Awesome
Convolutional Kolmogorov-Arnold Network (CKAN)
Paper
All the mathematical explanation and experiments are explained in the Academic Paper (New version coming up on November the 5th!)
Introducing Convolutional KAN Networks!
This project extends the idea of the innovative architecture of Kolmogorov-Arnold Networks (KAN) to the Convolutional Layers, changing the classic linear transformation of the convolution to learnable non linear activations in each pixel.
Authors
This repository was made by:
- Alexander Bodner | abodner@udesa.edu.ar | Twitter | LinkedIn
- Antonio Tepsich | atepsich@udesa.edu.ar | Twitter | LinkedIn
- Jack Spolski | jspolski@udesa.edu.ar | LinkedIn
- Santiago Pourteau | spourteau@udesa.edu.ar | Twitter | LinkedIn
Credits
This repository uses an efficient implementation of KAN which is available here.
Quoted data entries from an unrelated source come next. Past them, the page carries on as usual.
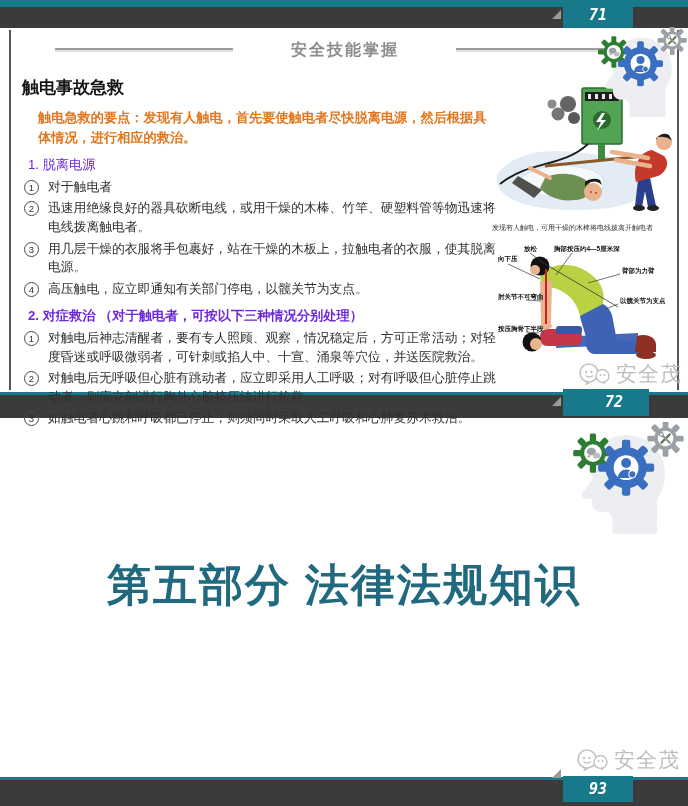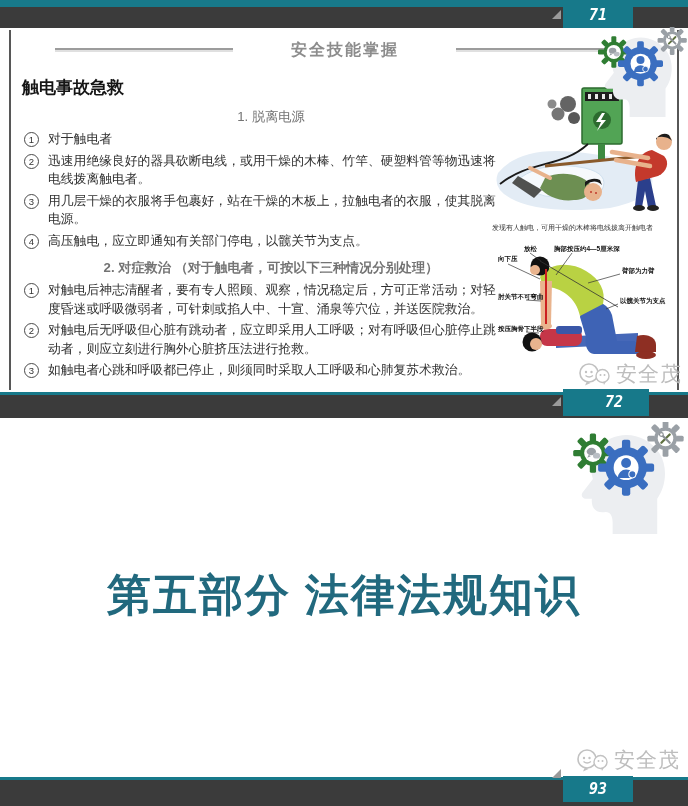--- a/index.html
+++ b/index.html
@@ -27,42 +27,42 @@
     position:absolute;left:240px;top:12px;width:210px;text-align:center;
     font-size:16px;font-weight:bold;color:#8c8c8c;letter-spacing:2px;
   }
   .logo{position:absolute;z-index:2;}
   #logo1{right:0px;top:-2px;width:100px;height:92px;}
   #logo2{right:2px;top:4px;width:126px;height:112px;}
   
   #content{position:absolute;left:22px;top:36px;width:492px;z-index:1;margin-top:12px;}
   #heading1{font-size:17px;font-weight:bold;color:#151515;margin:0 0 9px 0;}
   #intro{margin:0 0 7px 16px;width:456px;color:#e2761d;font-weight:bold;font-size:13.2px;line-height:1.55;}
-  .sec-title{margin:0 0 4px 6px;font-size:13.2px;color:#737373;text-align:center;}
+  .sec-title{margin:0 0 4px 6px;font-size:13.2px;color:#6d28d9;}
   .sec-title.bold{font-weight:bold;}
   .li{position:relative;padding-left:26px;font-size:12.8px;line-height:1.45;margin-bottom:3px;width:456px;color:#303030;}
   .marker{
     position:absolute;left:2px;top:2px;width:13px;height:13px;border:1px solid #4a4a4a;border-radius:50%;
     font-size:9.5px;line-height:13px;text-align:center;color:#333;
   }
   #sec2-block{margin-top:9px;}
   
   #rescue-fig{position:absolute;left:490px;top:50px;width:198px;z-index:0;}
   #rescue-caption{font-size:7px;color:#333;line-height:1.1;margin:0 0 0 2px;white-space:nowrap;}
   #cpr-fig{position:absolute;left:496px;top:213px;width:172px;z-index:0;}
   .cpr-label{font-size:6.5px;fill:#111;font-weight:bold;}
   .leader{stroke:#333;stroke-width:0.7;}
   
   .watermark{position:absolute;display:flex;align-items:center;gap:4px;color:#bdbdbd;z-index:3;}
   .watermark .wm-text{font-size:21px;letter-spacing:1px;}
   #wm1{right:6px;top:332px;}
   #wm2{right:8px;top:328px;}
   
   #slide2-title{
-    position:absolute;left:0;top:148px;width:100%;text-align:center;
+    position:absolute;left:0;top:138px;width:100%;text-align:center;
     font-size:44px;font-weight:bold;color:#21697e;letter-spacing:2px;
   }
 </style>
 </head>
 <body>
 
 <svg width="0" height="0" style="position:absolute" aria-hidden="true">
   <defs>
     <symbol id="logoSym" viewBox="0 0 120 108">
       <path d="M93,108 L93,74 C101,63 104,44 95,30 C85,14 64,8 48,16 C33,24 26,40 31,55 L21,68 C19,71 21,74 24,74 L30,74 C29,83 34,88 42,87 C47,86 50,90 50,97 L50,108 Z" fill="#eceef1"></path>
@@ -144,20 +144,21 @@
   <div class="hdr-line" style="left:55px;top:20px;width:178px;"></div>
   <div id="hdr-title">安全技能掌握</div>
   <div class="hdr-line" style="left:456px;top:20px;width:196px;"></div>
 
   <svg id="logo1" class="logo" viewBox="0 0 120 108">
       <use href="#logoSym"></use>
     </svg>
 
   <div id="content">
     <h2 id="heading1">触电事故急救</h2>
+    <p id="intro">触电急救的要点：发现有人触电，首先要使触电者尽快脱离电源，然后根据具体情况，进行相应的救治。</p>
 
     <div class="sec-title">1. 脱离电源</div>
     <div>
       <div class="li">
         <span class="marker">1</span>
         <span>对于触电者</span>
       </div>
       <div class="li">
         <span class="marker">2</span>
         <span>迅速用绝缘良好的器具砍断电线，或用干燥的木棒、竹竿、硬塑料管等物迅速将电线拨离触电者。</span>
The original implementation of KAN is available here. The original paper of the KAN is available here.
What is a KAN?
KANs are promising alternatives of Multi-Layer Perceptrons (MLPs). KANs have strong mathematical foundations just like MLPs: MLPs are based on the universal approximation theorem, while KANs are based on Kolmogorov-Arnold representation theorem. KANs and MLPs are dual: KANs have activation functions on edges, while MLPs have activation functions on nodes. KAN seems to be more parameter efficient than MLPs, but each KAN Layer has more parameters than a MLP layer.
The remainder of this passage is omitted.